Эх, Боря, Боря, да разве можно являться через тридцать лет и думать, что все шло по восходящей. Если я был тогда молодцом, то так по прямой вверх и должен был возноситься?
— Нет, голубчик, так требовать нельзя, такой номер не проходит!
— Да я с тебя не требую, чего с тебя требовать, — сказал Колесников. — Инструмент ваш как был дерьмовый, так и остается. И за таким дерьмом приходится шапку ломать. Было бы мне куда податься, ты бы меня тут кофеем поил с тортом, дверь бы передо мной открывал, а так я тебя должен в забегаловку водить. Ума много, а все в дураках хожу.
Я открыл было рот, он замахал руками:
— Знаю, знаю. Вы получаете негодный металл, который тоже выпрашиваете, станки у вас демидовских времен…
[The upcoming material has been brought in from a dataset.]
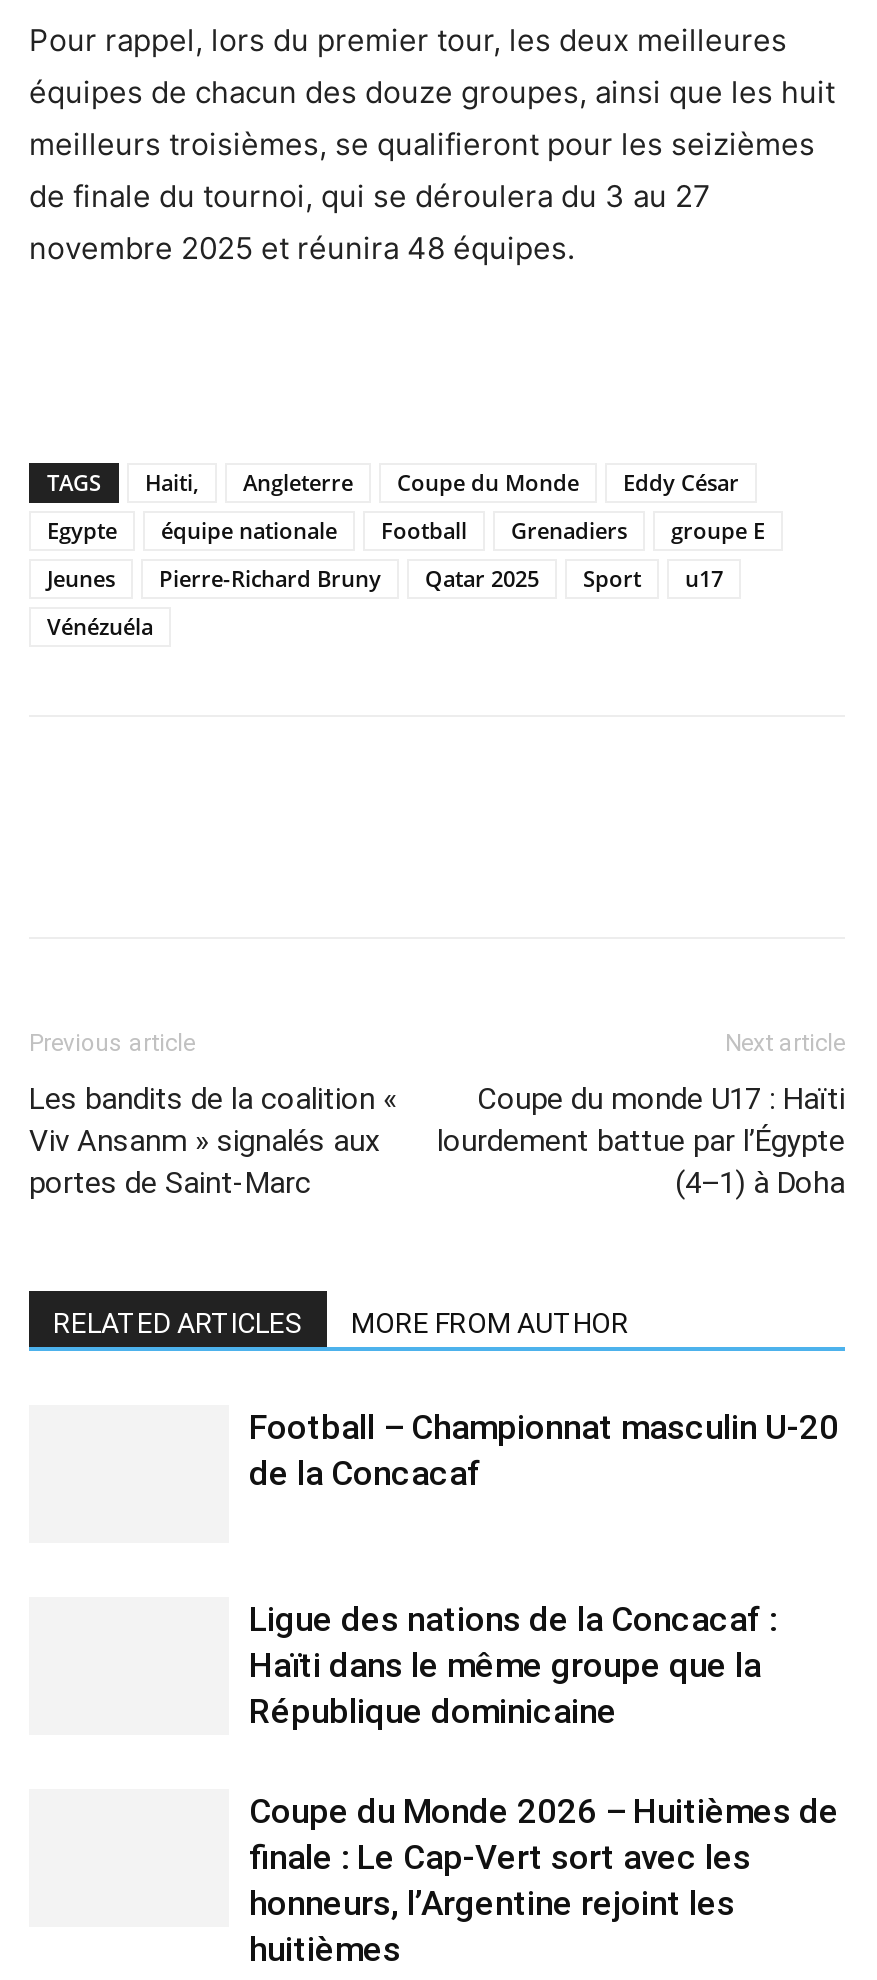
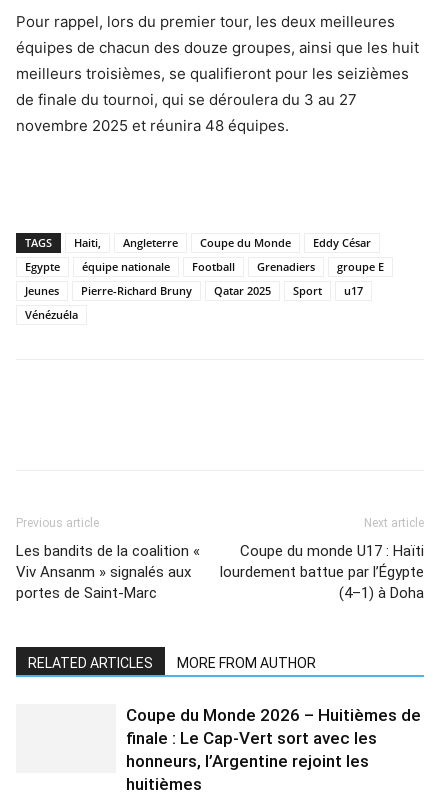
[249,1408,839,1494] Football – Championnat masculin U-20 | de la Concacaf -> none
[249,1600,777,1732] Ligue des nations de la Concacaf : | Haïti dans le même groupe que la | République dominicaine -> none

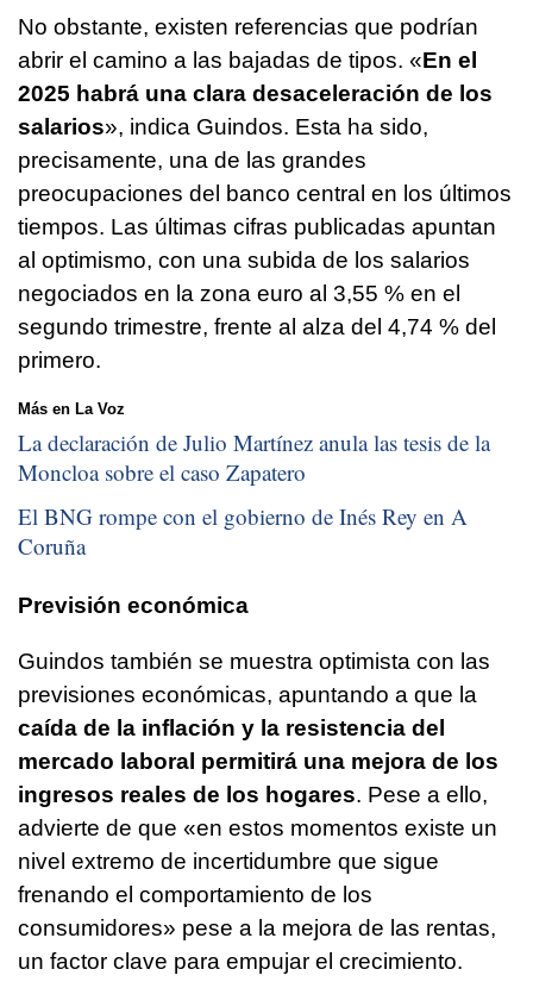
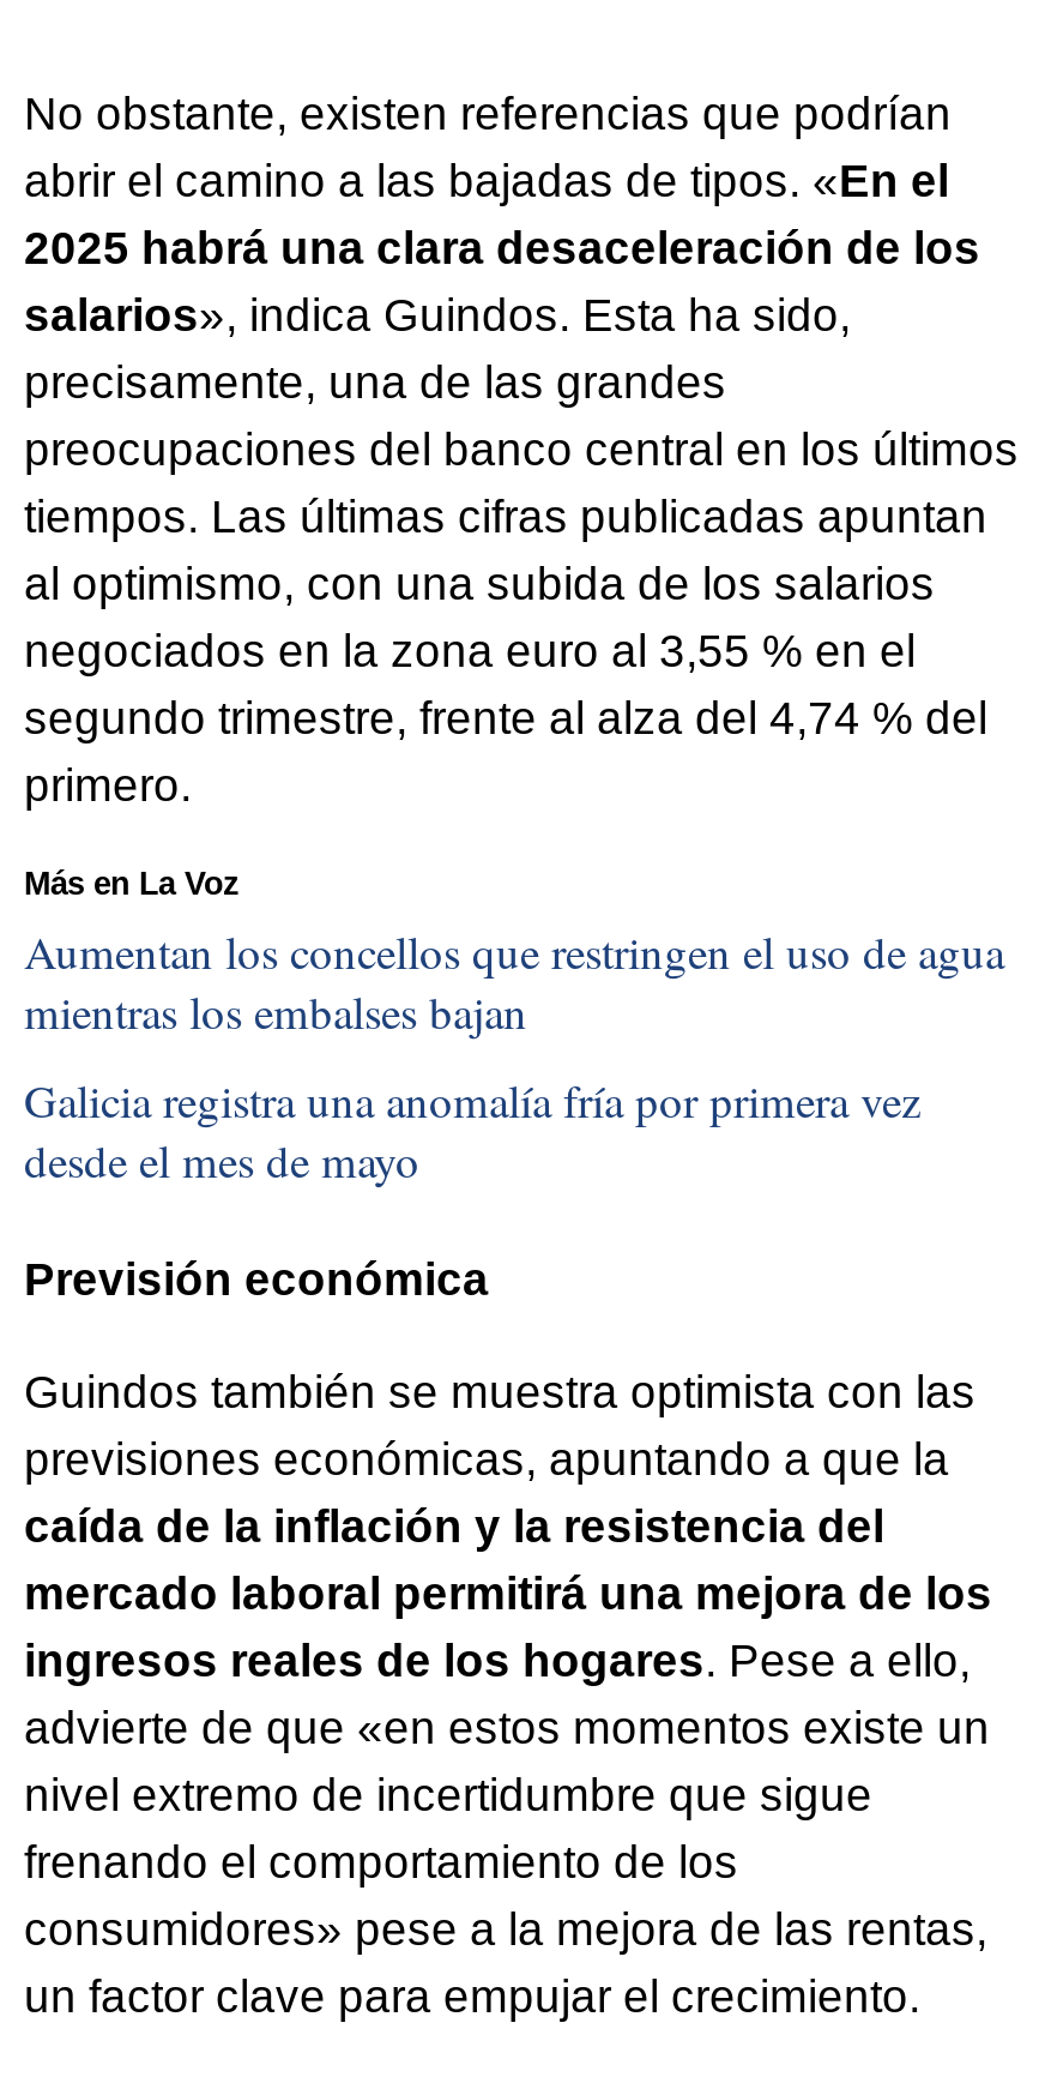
[18,427,490,487] La declaración de Julio Martínez anula las tesis de la | Moncloa sobre el caso Zapatero -> [24,920,1004,1040] Aumentan los concellos que restringen el uso de agua | mientras los embalses bajan
[18,501,468,561] El BNG rompe con el gobierno de Inés Rey en A | Coruña -> [24,1070,920,1190] Galicia registra una anomalía fría por primera vez | desde el mes de mayo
Разговор этот у нас повторялся ежегодно. Колесников единственный из заказчиков, который не боялся мне в глаза бранить нашу продукцию. Он честил ее теми же словами, что и я когда-то на наших совещаниях. Он единственный из заказчиков, кто позволял себе это, на этом мы и подружились. Он являлся в конце дня, и, сделав все дела, мы отправлялись с ним в «Ландыш». Со временем эта церемония вошла в привычку, мы топали туда независимо от судьбы его заявок, угощал я — за удовольствие послушать правду о качестве, о котором никто не смел заикнуться. Несколько лет назад я затеял битву за качество и, честно говоря, проиграл ее. Никто меня не поддержал. Упрекали в том, что я не патриот своего производства, что я «пятая колонна»… Колесников у себя на Урале тоже воевал с туфтой и показухой. Съеженный, тщедушный, бледно-синий, словно бы замерзший, он говорил с пылом, не осторожничая, расстояние между мыслью и словом у него было кратчайшее, безо всяких фильтров, он отпускал то, что было у него на уме, в натуральном виде.
— Я вас жду.
Жанна стояла у подъезда между колонн.
— Но я вас предупреждал. Мы с товарищем Колесниковым договорились, — сказал я.
— Господи, да у нас ничего срочного, — перебил меня Колесников, восхищенно уставясь на Жанну. В светло-сером плаще, с клетчатым шарфиком, она выглядела эффектно.
— Мы всего лишь перекусить собрались, — бесхитростно признался Колесников.
— Я бы тоже не прочь, — сказала Жанна, — я проголодалась. Если я вам не помешаю.
— Мне нисколько, — поспешил Колесников и посмотрел на меня.
Я пожал плечами.
Малозаметное кафе «Ландыш» не нуждалось в рекламе. Крохотная зеленая вывеска была известна всем, кому надо. Кафе служило прибежищем местным выпивохам среднего слоя, а также обслуживало нашу фирму. Здесь обмывали премии, справляли мелкие юбилеи, обговаривали деликатные дела. Сюда приходили после субботников, перед отпуском, после выговора. Рано или поздно сюда перекантовывались официантки нашей столовой. В «Ландыше» они быстро менялись — хамели, толстели, начинали закладывать, но нас, по старой памяти, привечали.